- EXTRACTED MATERIAL -
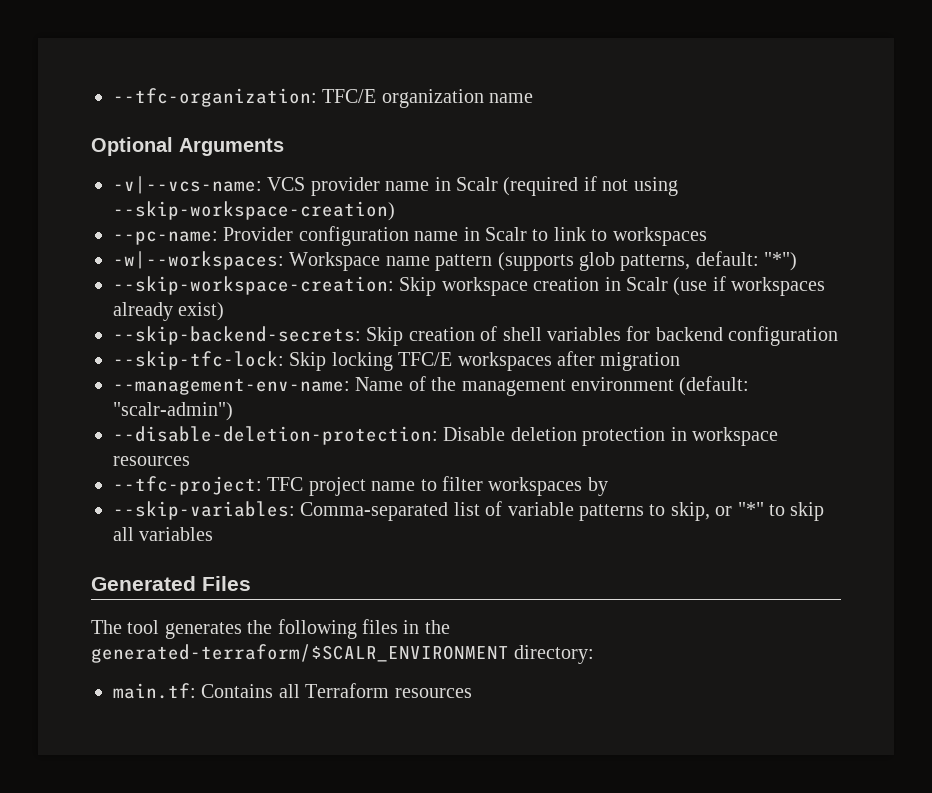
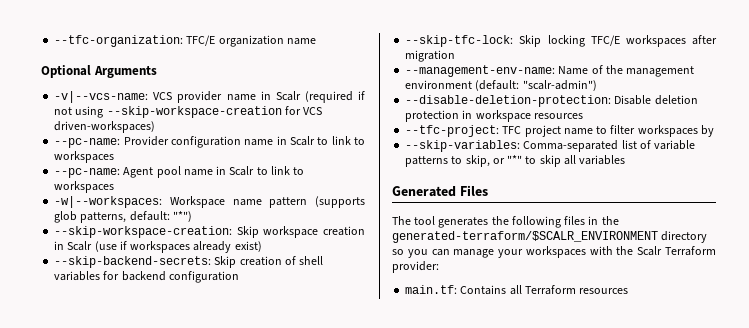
- -v|--vcs-name: VCS provider name in Scalr (required if not using --skip-workspace-creation)
+ -v|--vcs-name: VCS provider name in Scalr (required if not using --skip-workspace-creation for VCS driven-workspaces)
+ --pc-name: Agent pool name in Scalr to link to workspaces
- The tool generates the following files in the generated-terraform/$SCALR_ENVIRONMENT directory:
+ The tool generates the following files in the generated-terraform/$SCALR_ENVIRONMENT directory so you can manage your workspaces with the Scalr Terraform provider:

- WORK INSTRUCTIONS -
Copy every line of the records above that contains "generates".

- RESULT FOR THIS TASK -
- The tool generates the following files in the generated-terraform/$SCALR_ENVIRONMENT directory:
+ The tool generates the following files in the generated-terraform/$SCALR_ENVIRONMENT directory so you can manage your workspaces with the Scalr Terraform provider:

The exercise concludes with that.